:: TASK REQUIREMENTS ::
Reproduce all of the entries below exactly, without images.

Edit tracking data
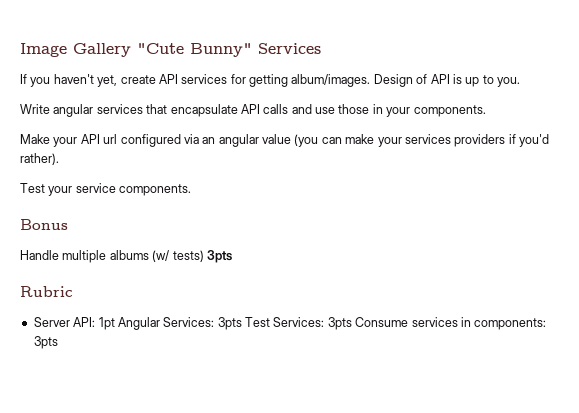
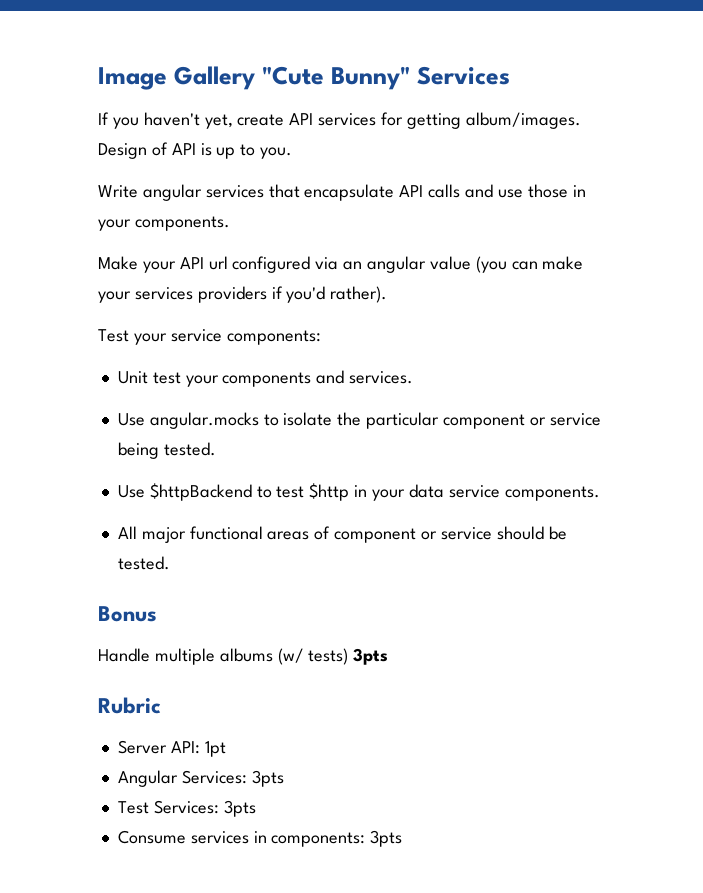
[119,184,192,196] components. -> [226,330,321,345] [117,370,414,387] [117,412,601,429] [117,442,216,459] [117,483,600,501] [117,526,567,543] [117,556,170,570] components: // Unit test your components and services. // Use angular.mocks to isolate the particular component or service being tested. // Use $httpBackend to test $http in your data service components. // All major functional areas of component or service should be tested.
(115, 323) none -> (226, 749) //
(242, 323) none -> (284, 778) //
(352, 323) none -> (256, 808) //

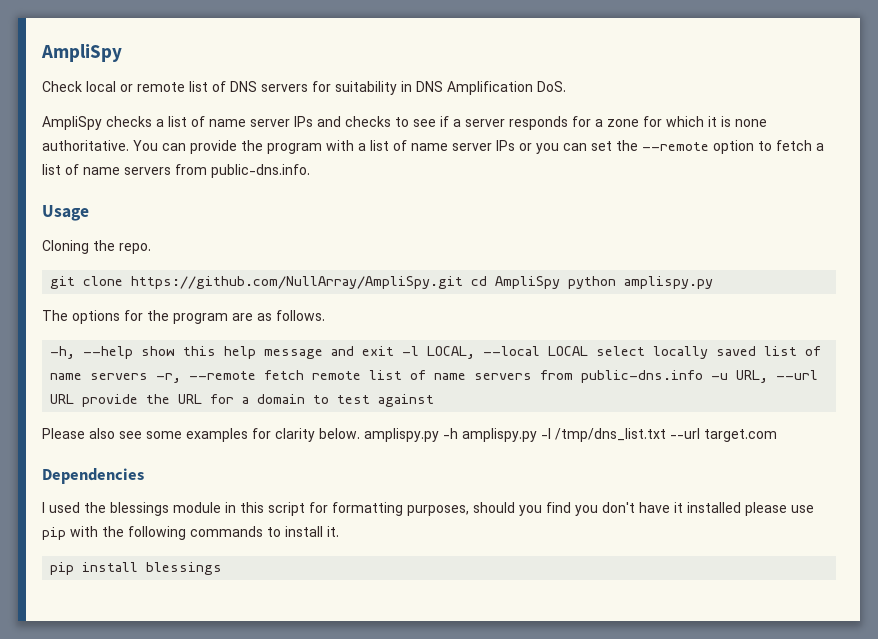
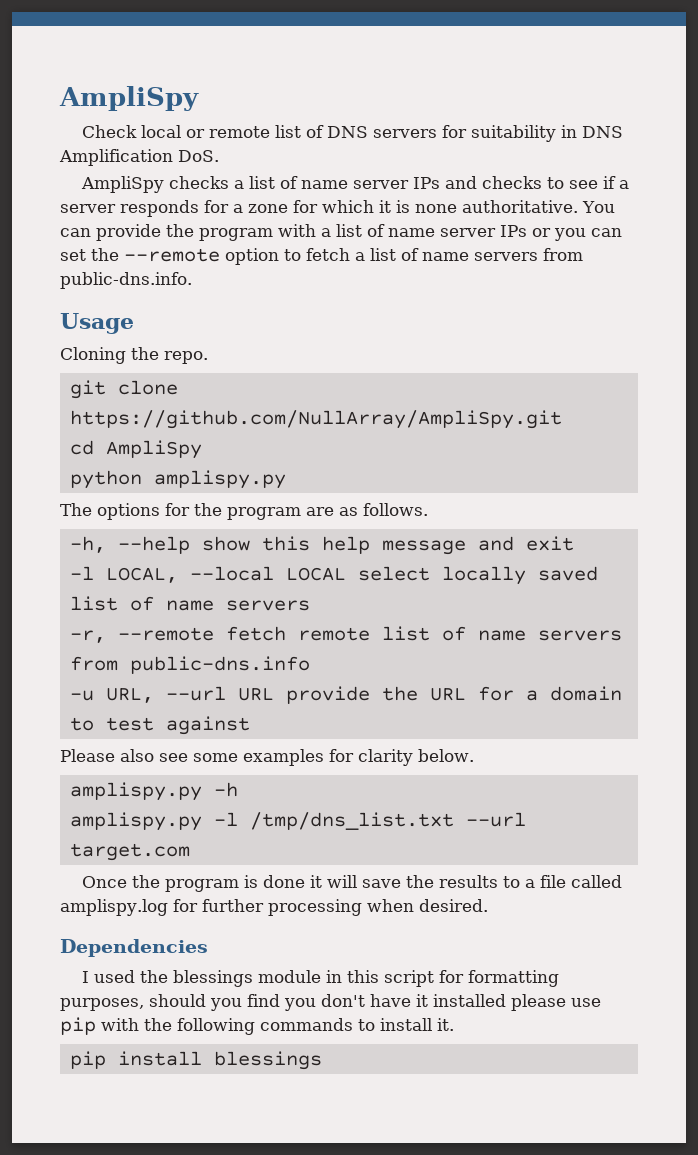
(464, 282) none -> (562, 419) //
(561, 282) none -> (202, 449) //
(395, 351) none -> (574, 543) //
(149, 376) none -> (310, 605) //
(704, 376) none -> (310, 665) //
(360, 433) none -> (474, 755) //
(458, 433) none -> (238, 789) //
(777, 435) none -> [82,875,623,892] [60,899,488,916] // Once the program is done it will save the results to a file called amplispy.log for further processing when desired.

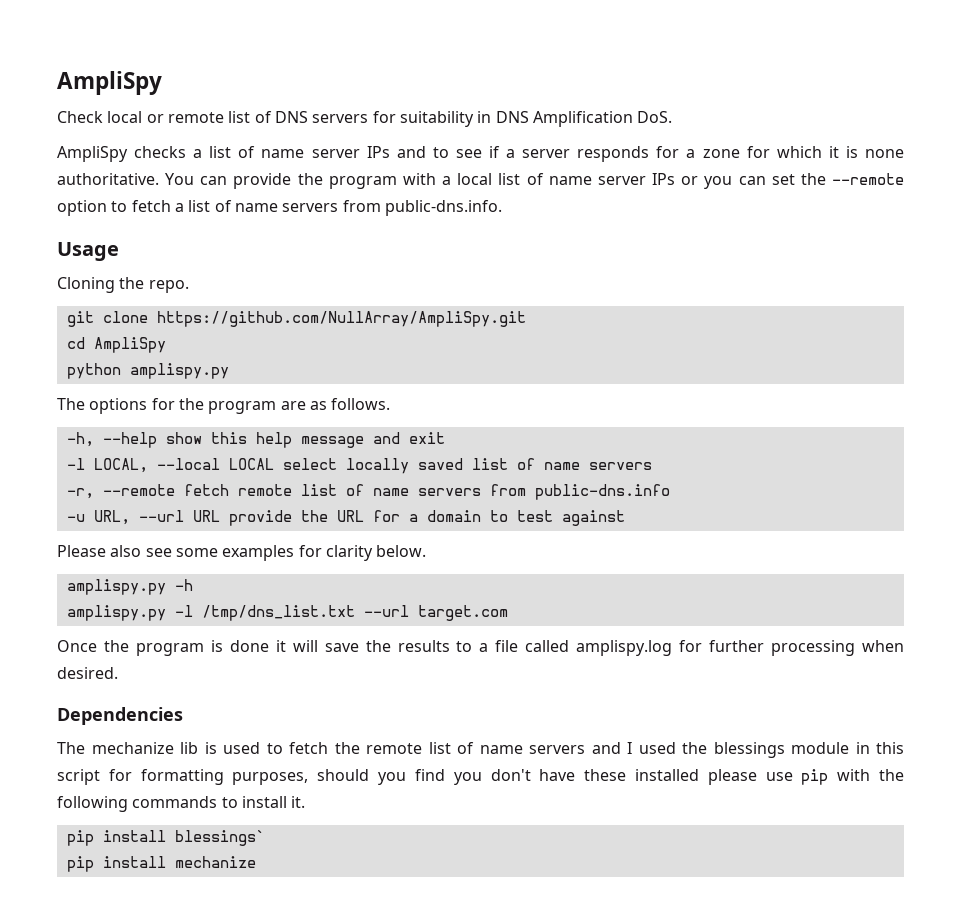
[482,176,543,189] checks -> (426, 152) none
(331, 232) none -> [457,173,493,185] local
(208, 948) none -> [57,742,621,754] The mechanize lib is used to fetch the remote list of name servers and
[416,994,428,1007] it -> [584,769,627,781] these
[213,1051,322,1070] blessings -> [174,830,265,846] [66,856,256,872] blessings` // pip install mechanize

:: ANSWER TO THE EXERCISE ::
[119,184,192,196] components. -> [226,330,321,345] [117,370,414,387] [117,412,601,429] [117,442,216,459] [117,483,600,501] [117,526,567,543] [117,556,170,570] components: // Unit test your components and services. // Use angular.mocks to isolate the particular component or service being tested. // Use $httpBackend to test $http in your data service components. // All major functional areas of component or service should be tested.
(115, 323) none -> (226, 749) //
(242, 323) none -> (284, 778) //
(352, 323) none -> (256, 808) //

(464, 282) none -> (562, 419) //
(561, 282) none -> (202, 449) //
(395, 351) none -> (574, 543) //
(149, 376) none -> (310, 605) //
(704, 376) none -> (310, 665) //
(360, 433) none -> (474, 755) //
(458, 433) none -> (238, 789) //
(777, 435) none -> [82,875,623,892] [60,899,488,916] // Once the program is done it will save the results to a file called amplispy.log for further processing when desired.

[482,176,543,189] checks -> (426, 152) none
(331, 232) none -> [457,173,493,185] local
(208, 948) none -> [57,742,621,754] The mechanize lib is used to fetch the remote list of name servers and
[416,994,428,1007] it -> [584,769,627,781] these
[213,1051,322,1070] blessings -> [174,830,265,846] [66,856,256,872] blessings` // pip install mechanize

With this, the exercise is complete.